Our search for instances of the government directing which bulbs residents can use unearthed a June 2010 editorial in the Washington Times objecting to Federal Trade Commission-issued regulations of light-bulb labels. The editorial says the regs were ordered by Congress as part of its 2007 decision to force the more efficient, curlicue-shaped compact fluorescent light bulb "on a public that so far has refused to embrace it willingly. Beginning Jan. 1, 2012, the editorial says, bureaucratic rules will phase in, and" conventional 100-watt bulbs "will be first on the contraband list."

It sure sounds as if Washington is meddling with the types of lamps one can use to light one's home, office, or wherever, doesn't it?  PolitiFact doesn't think so:

Jen Stutsman, spokeswoman for the U.S. Department of Energy, told us that conventional incandescent bulbs are not expected to meet the efficiency standards Congress set, though the government expects manufacturers to improve incandescent technologies to meet the higher standards or consumers will move to compact fluorescent light bulbs, LED technologies or halogens. She said new standards for 100-watt bulbs take effect in January 2012. New standards for 75-watt bulbs start in 2013 and standards for 60- and 40-watt bulbs start in 2014.

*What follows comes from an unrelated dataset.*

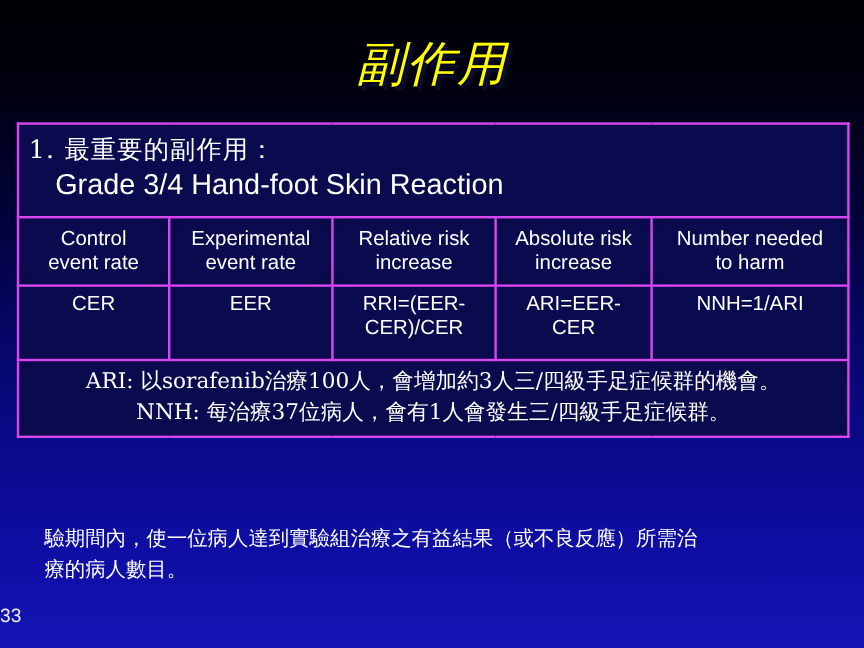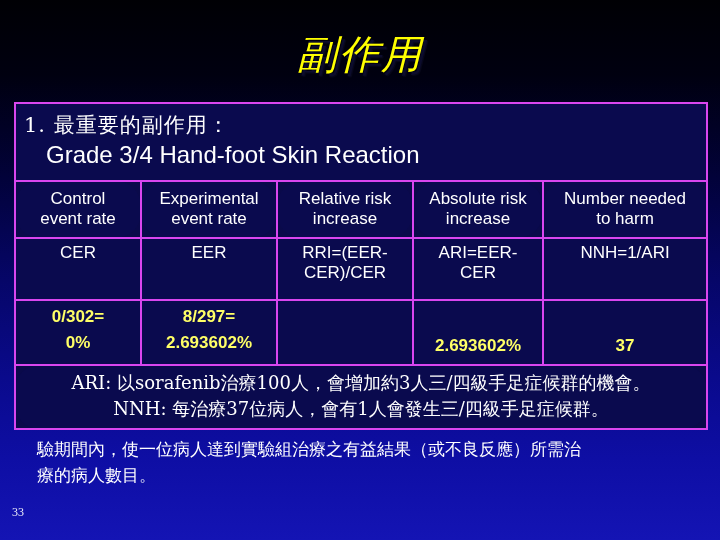"0/302=" tr.value-row { html: <tr> <td> <div>0/302=</div> <div>0%</div> </td> <td> <div>8/297=</div> <div>2.693602%</div> </td> <td> <div></div> <div></div> </td> <td> <div>2.693602%</div> </td> <td> <div>37</div> </td> </tr> -> none }
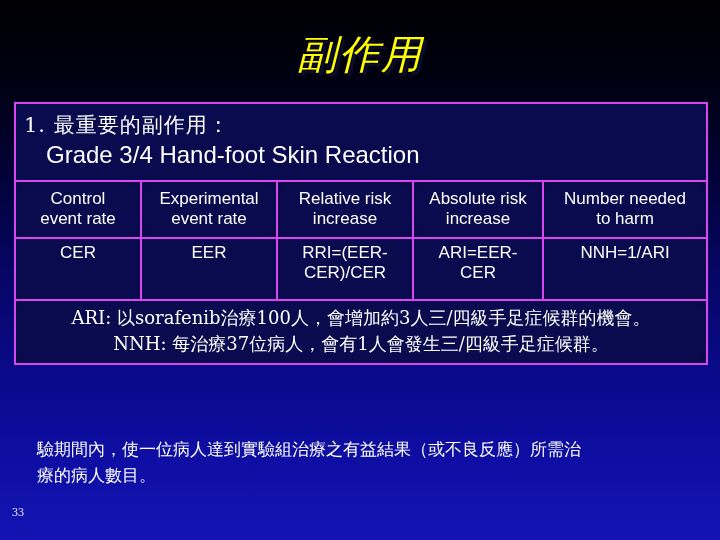"33" .page-num { font-family: Liberation Serif, serif -> Liberation Sans, sans-serif; font-size: 12px -> 16px; left: 12px -> 0 }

Stutsman said the expected shifts aren't equivalent to the government telling Americans which light bulbs to use. "Under no circumstances does it say that a consumer must purchase a specific type of light bulb," Stutsman said.

No, but it makes it impossible for a plurality, if not a majority, of the American people to get the traditional light bulb they want.  Ms. Stutsman is being generous in saying that "conventional incandescent bulbs are not expected to meet the efficiency standards Congress set".  It is simply not possible for a traditional tungsten filament incandescent lamp to meet those standards.

And why is that?  Well, let's look at the EISA itself, specifically Section 321:

`GENERAL SERVICE INCANDESCENT LAMPS-----------------------------------------------------------------------------
Rated Lumen Ranges Maximum Rate Wattage Minimum Rate Lifetime Effective Date 
1490-2600                   72             1,000 hrs       1/1/2012 
1050-1489                   53             1,000 hrs       1/1/2013 
750-1049                   43             1,000 hrs       1/1/2014 
310-749                   29             1,000 hrs       1/1/2014 

On the morning of January 1, 2012, the country will wake up to discover that the 100-watt incandescent lamp (which produces about 1750 lumens and therefore falls into the first category) is no more, replaced with a 72-watt bulb with something other than a tungsten filament, since the tungsten filament is pretty much the same as it was when Edison perfected it.  (Oh, and guess what:  it'll be more expensive.)

So, in that respect, if you wanted to buy a regular old 100-watt light bulb in January 2012, the government very much would have mandated that you could not do so.  I call that a lot more than a Barely True.

(Postscript:  I know the reasoning behind these moves.  I know why some people like incandescent lamps and why others don't.  I also have already said that I believe that LED lamps will be in the mainstream within five years.   I'm not trying to debate lighting at this point.  It just serves as an example of nanny-state government on the rampage.  Rick Perry was pointing that out, and PolitiFact, I believe, had to get rather technical in an attempt to score a cheap point against him.)